**Records supplied:**

☆ ☆ ☆

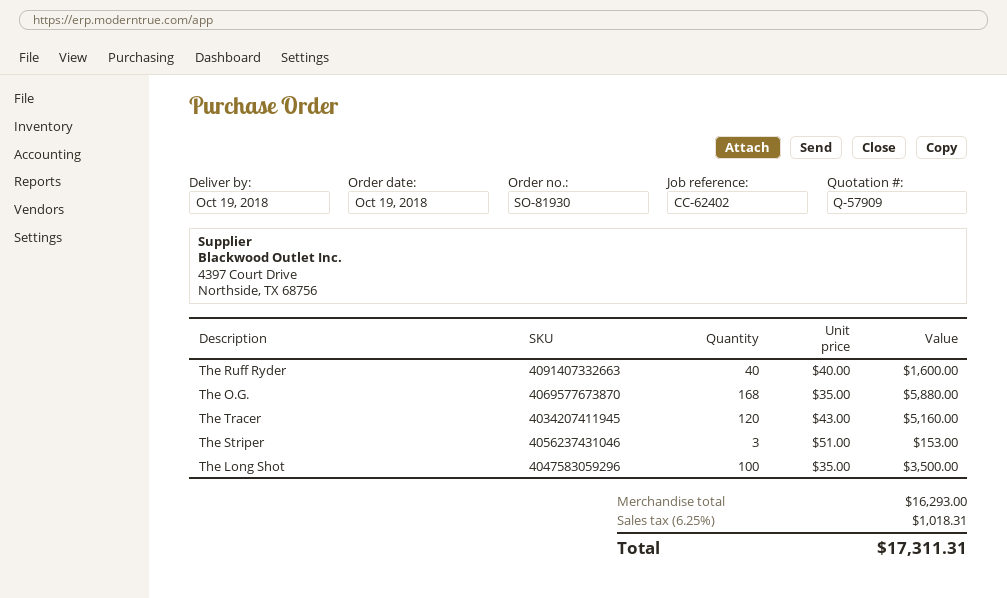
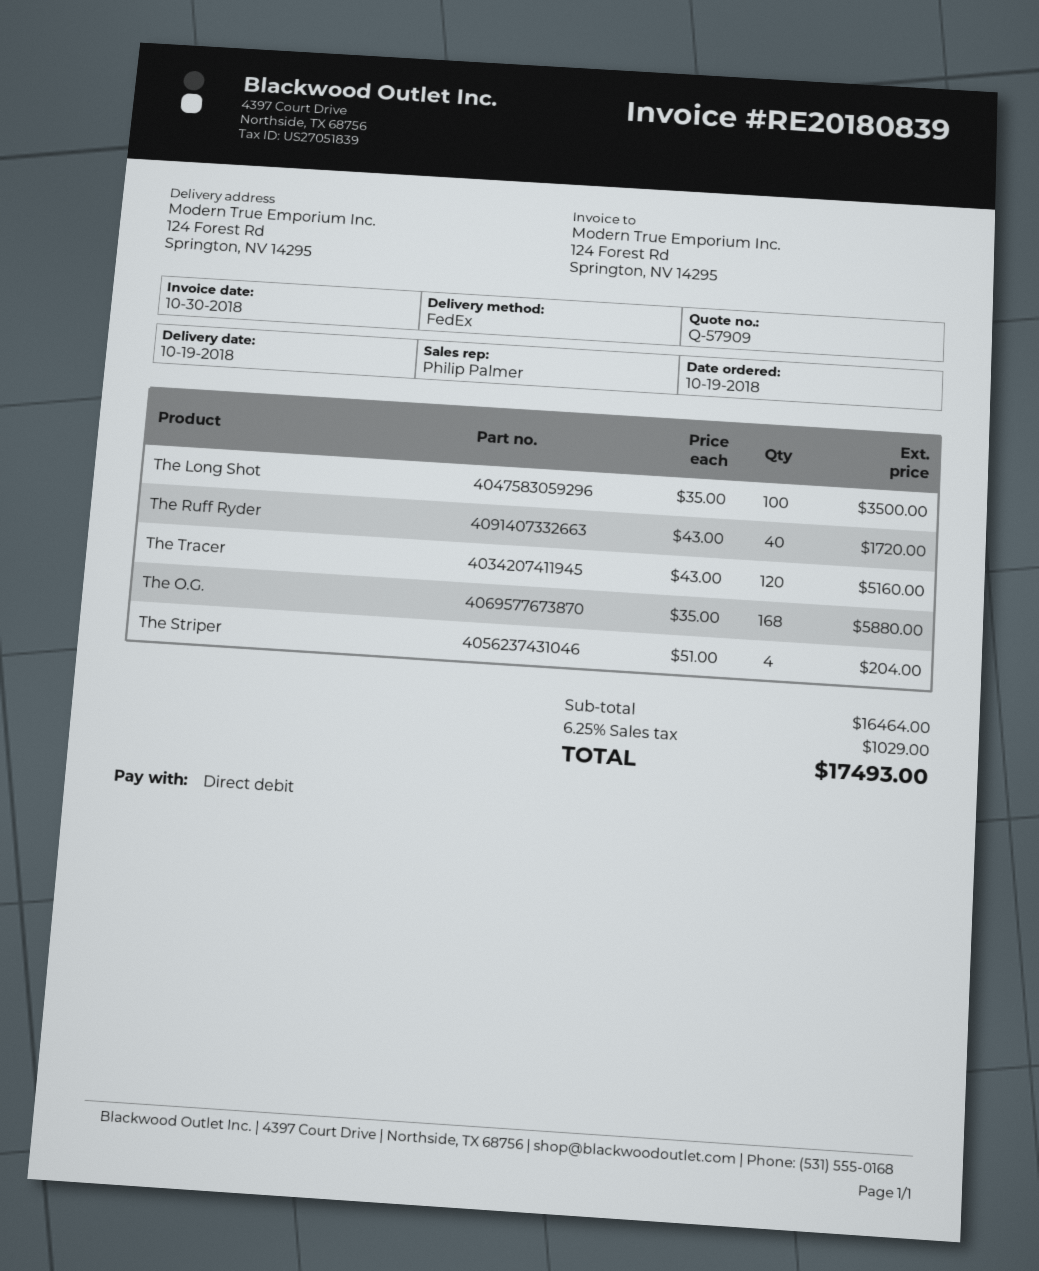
The Ruff Ryder: 40 x 40.00 = 1600.00 -> 40 x 43.00 = 1720.00
The Striper: 3 x 51.00 = 153.00 -> 4 x 51.00 = 204.00
subtotal: 16293.00 -> 16464.00
tax: 6.25% = 1018.31 -> 6.25% = 1029.00
total: 17311.31 -> 17493.00

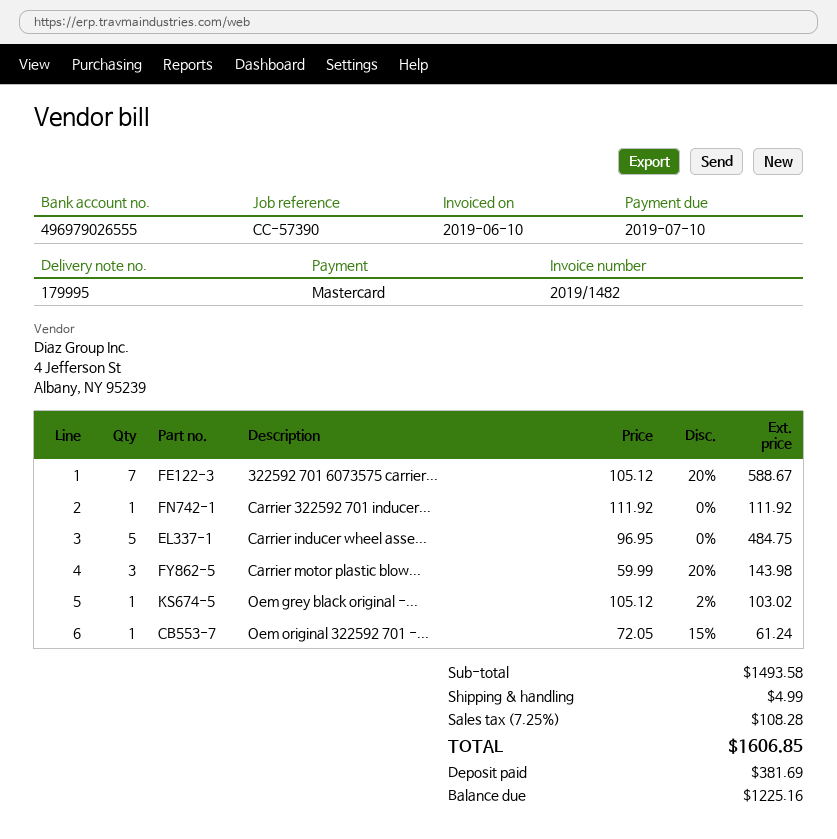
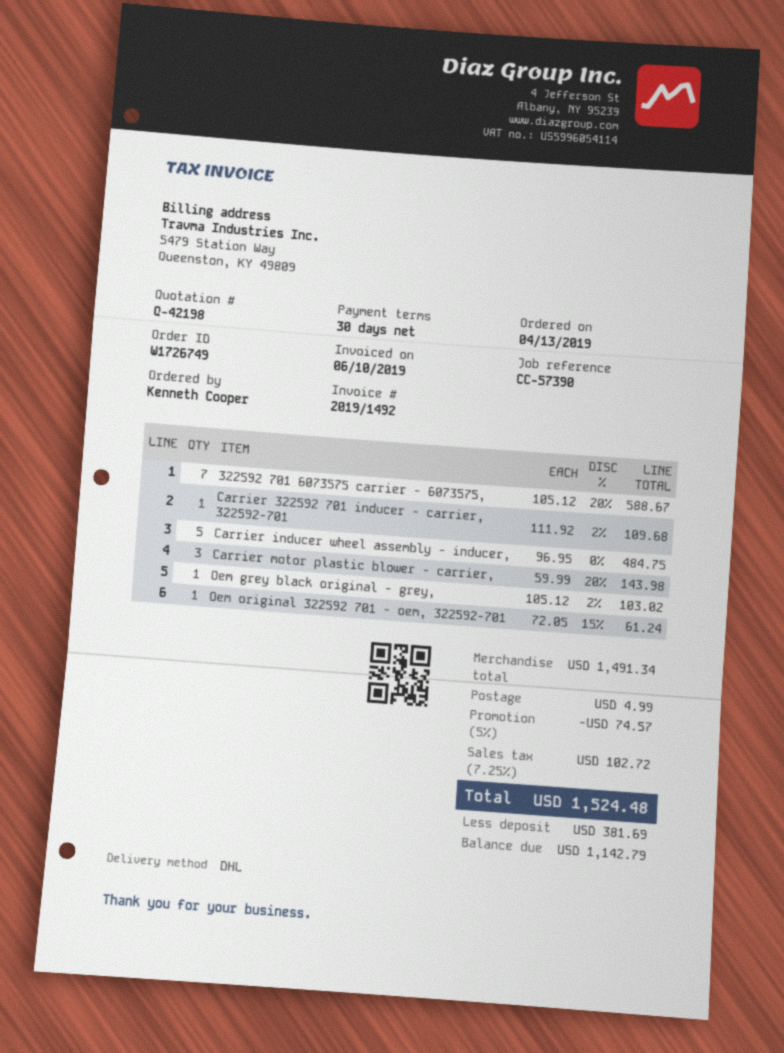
invoice number: 2019/1482 -> 2019/1492
Carrier 322592 701 inducer...: 1 x 111.92 = 111.92 -> 1 x 111.92 - 2% = 109.68
subtotal: 1493.58 -> 1491.34
discount: none -> 5% = 74.57
tax: 7.25% = 108.28 -> 7.25% = 102.72
total: 1606.85 -> 1524.48
balance: 1225.16 -> 1142.79

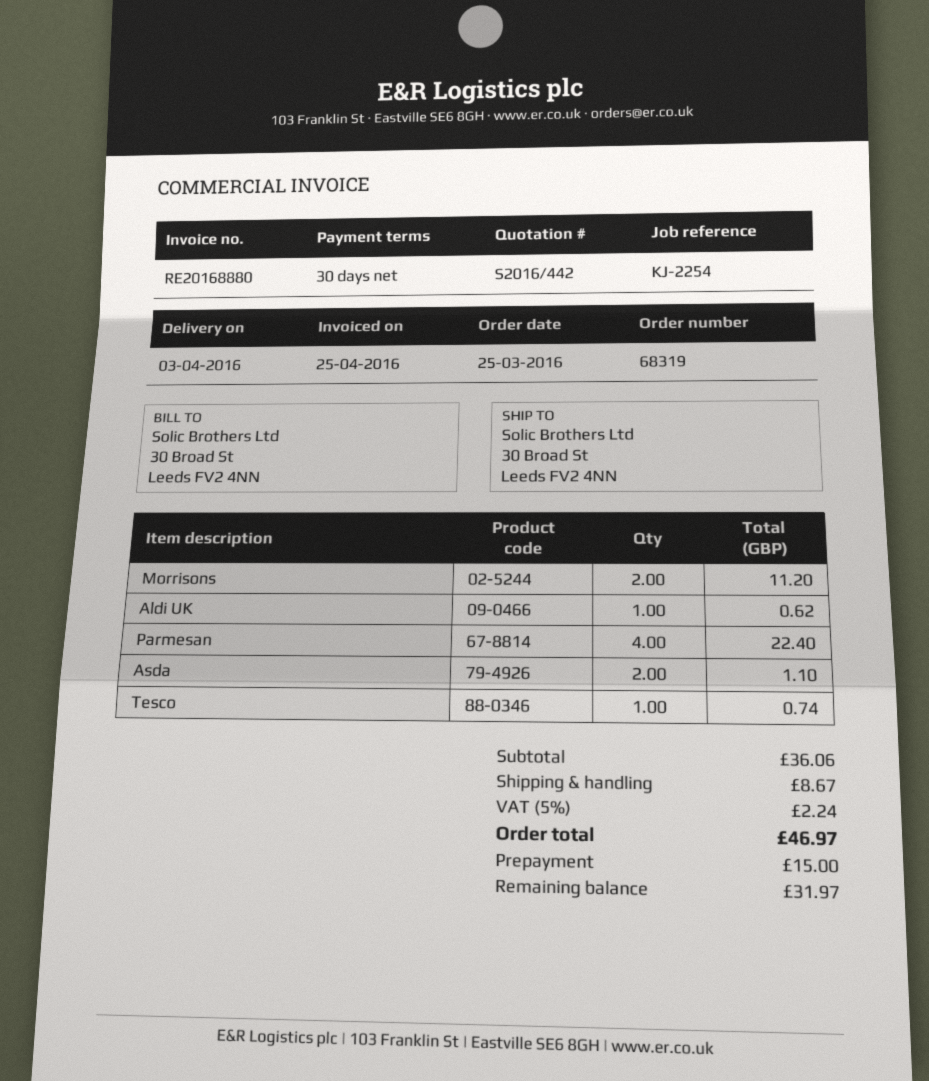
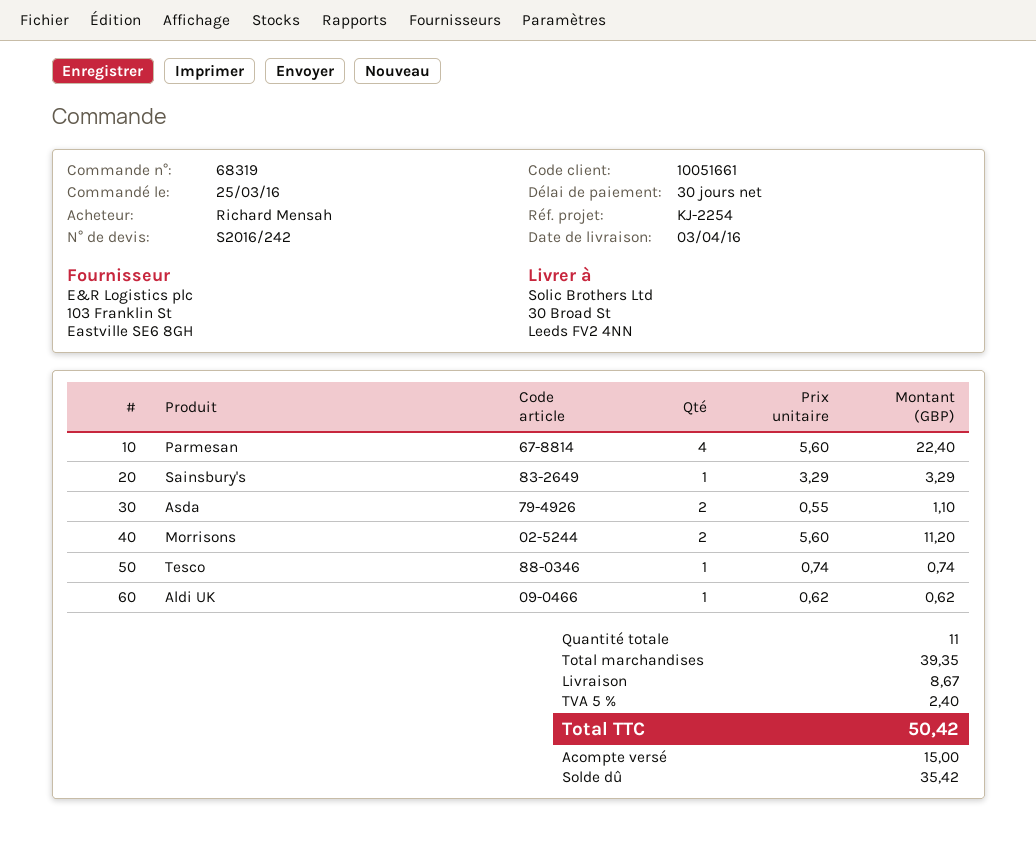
quote number: S2016/442 -> S2016/242
Sainsbury's: none -> 1 for 3.29
subtotal: 36.06 -> 39.35
tax: 5% = 2.24 -> 5% = 2.40
total: 46.97 -> 50.42
balance: 31.97 -> 35.42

☆ ☆ ☆

**Problem:** Where does "number" appear in the records above? Copy every line that has it.

**Response to this task:**
invoice number: 2019/1482 -> 2019/1492
quote number: S2016/442 -> S2016/242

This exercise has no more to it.